> THE TASK
Beginning with the line that holds "[886,690,906,708] by -> (348, 676) none" and finishing with the line that holds "[1330,510,1423,524] [844,546,873,560] module", repeat the listing exactly, leaving every picture out.

> DATA PROVIDED
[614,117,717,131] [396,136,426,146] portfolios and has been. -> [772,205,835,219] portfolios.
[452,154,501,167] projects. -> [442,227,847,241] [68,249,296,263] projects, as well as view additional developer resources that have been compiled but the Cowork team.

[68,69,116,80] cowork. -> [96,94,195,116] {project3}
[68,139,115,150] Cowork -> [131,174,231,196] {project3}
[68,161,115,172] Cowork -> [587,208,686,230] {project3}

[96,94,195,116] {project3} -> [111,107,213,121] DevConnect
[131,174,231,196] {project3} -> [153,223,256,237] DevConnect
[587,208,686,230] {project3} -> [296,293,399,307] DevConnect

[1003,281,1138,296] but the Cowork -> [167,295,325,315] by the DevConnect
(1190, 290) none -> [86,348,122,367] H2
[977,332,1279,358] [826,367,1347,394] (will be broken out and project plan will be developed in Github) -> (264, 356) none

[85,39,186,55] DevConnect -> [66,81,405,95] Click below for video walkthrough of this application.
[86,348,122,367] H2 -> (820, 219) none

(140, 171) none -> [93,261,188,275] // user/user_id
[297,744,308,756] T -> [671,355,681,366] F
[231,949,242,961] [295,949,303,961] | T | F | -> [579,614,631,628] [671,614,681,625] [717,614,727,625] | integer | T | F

==

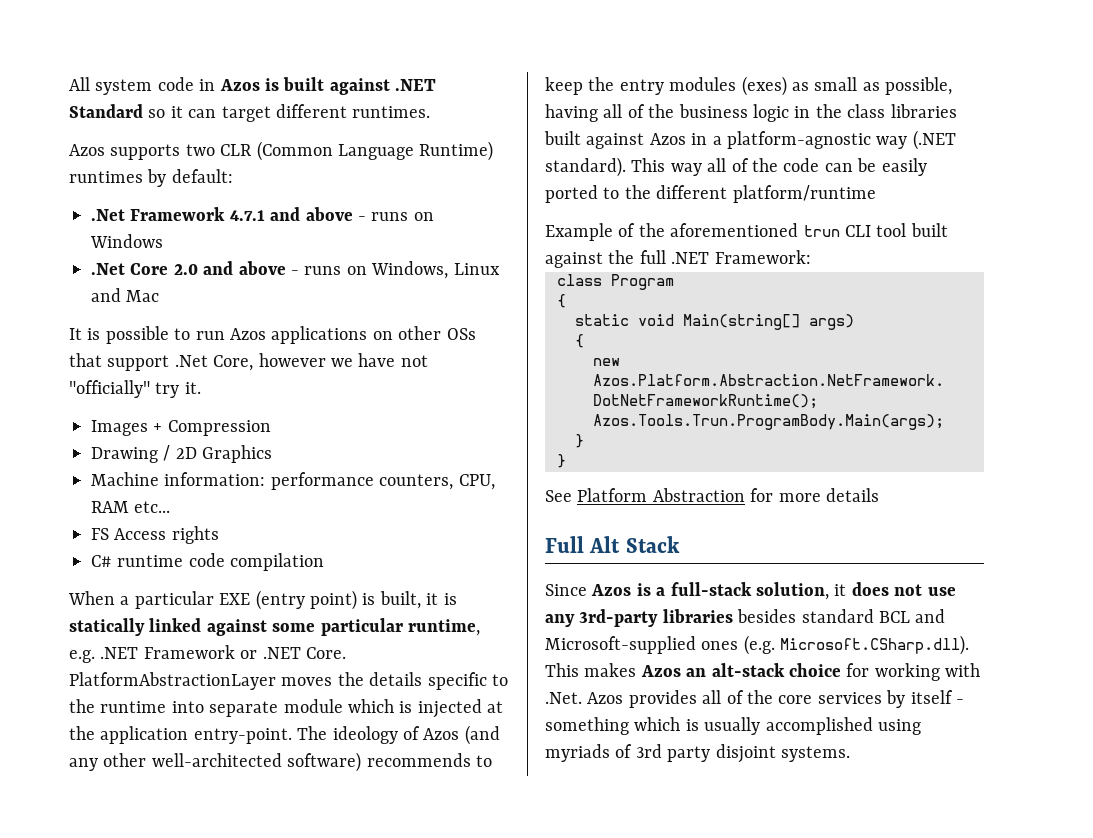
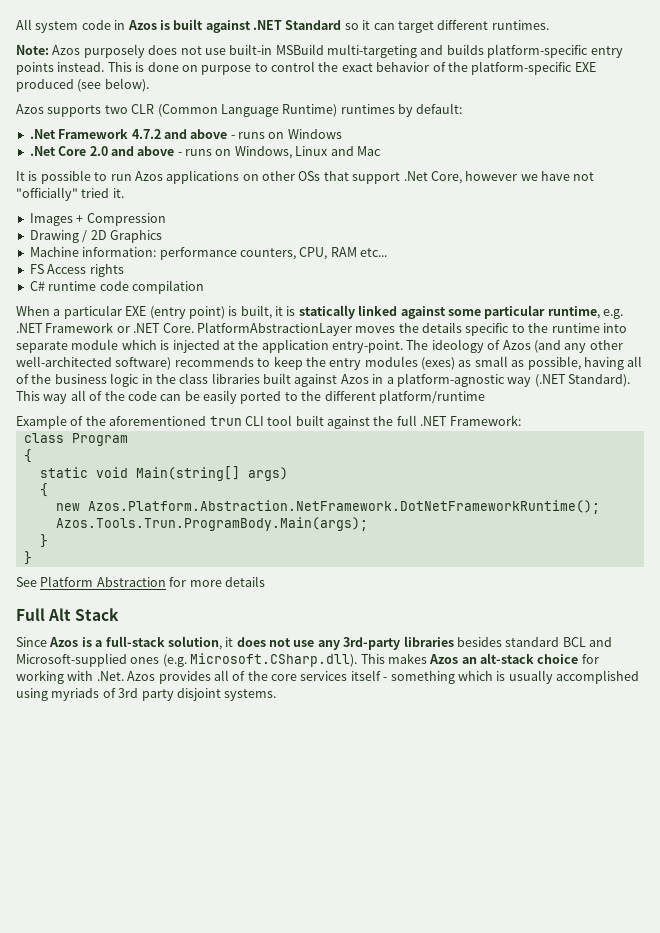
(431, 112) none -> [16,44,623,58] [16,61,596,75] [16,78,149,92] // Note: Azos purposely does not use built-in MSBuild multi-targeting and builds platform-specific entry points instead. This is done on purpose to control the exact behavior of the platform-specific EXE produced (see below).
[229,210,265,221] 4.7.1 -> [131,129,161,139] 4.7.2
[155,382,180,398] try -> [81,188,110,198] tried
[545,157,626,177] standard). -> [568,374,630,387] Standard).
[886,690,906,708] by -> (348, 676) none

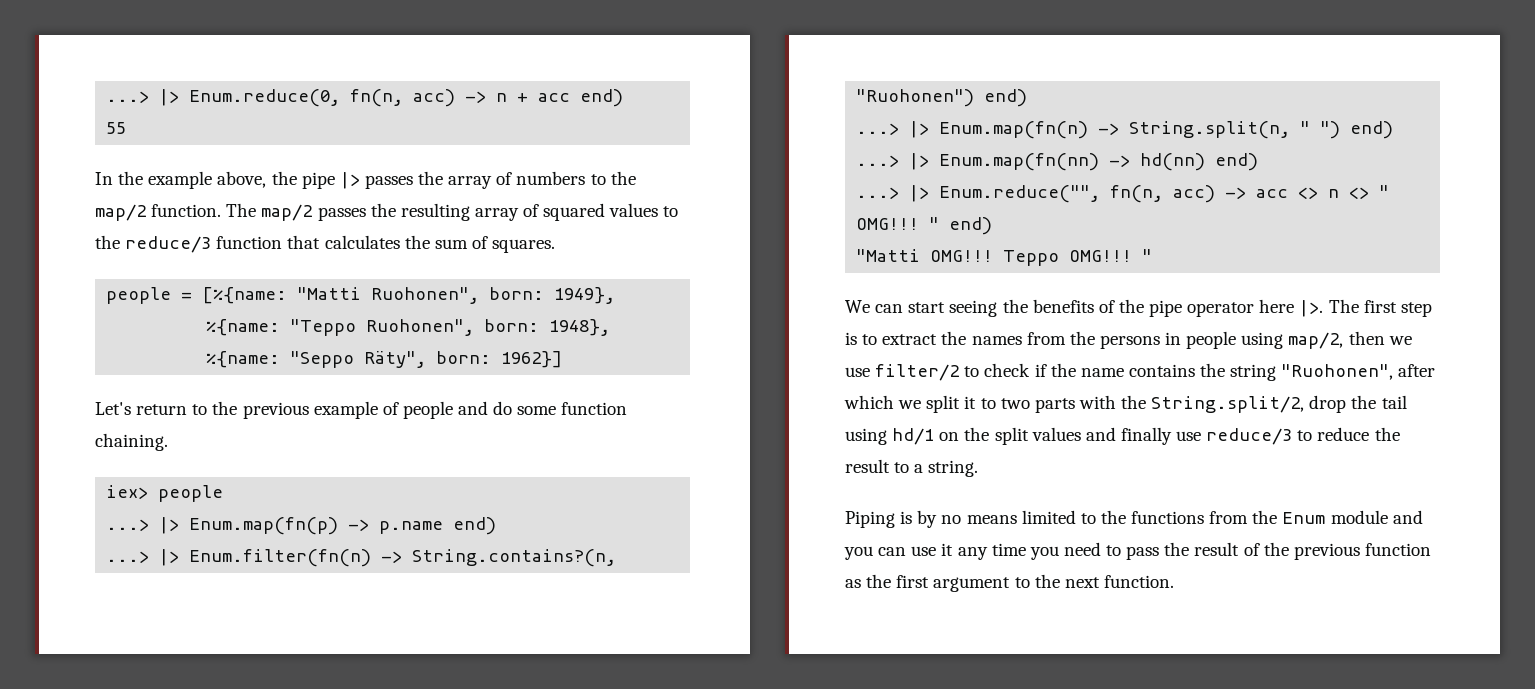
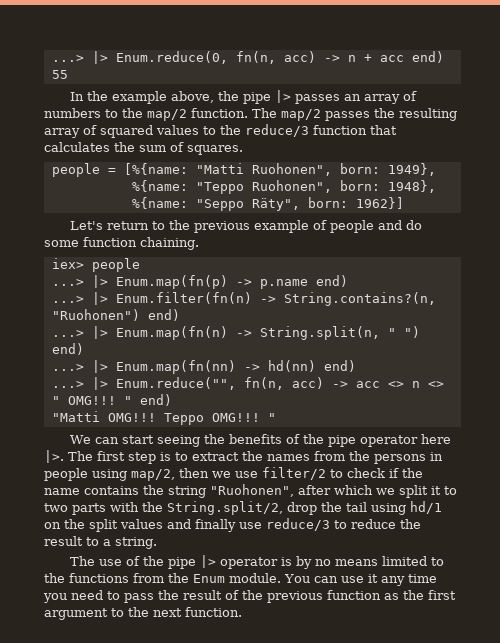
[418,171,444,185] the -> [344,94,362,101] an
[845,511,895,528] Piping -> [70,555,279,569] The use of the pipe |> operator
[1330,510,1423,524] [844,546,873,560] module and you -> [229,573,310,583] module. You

> EXERCISE RESULT
[886,690,906,708] by -> (348, 676) none

[418,171,444,185] the -> [344,94,362,101] an
[845,511,895,528] Piping -> [70,555,279,569] The use of the pipe |> operator
[1330,510,1423,524] [844,546,873,560] module and you -> [229,573,310,583] module. You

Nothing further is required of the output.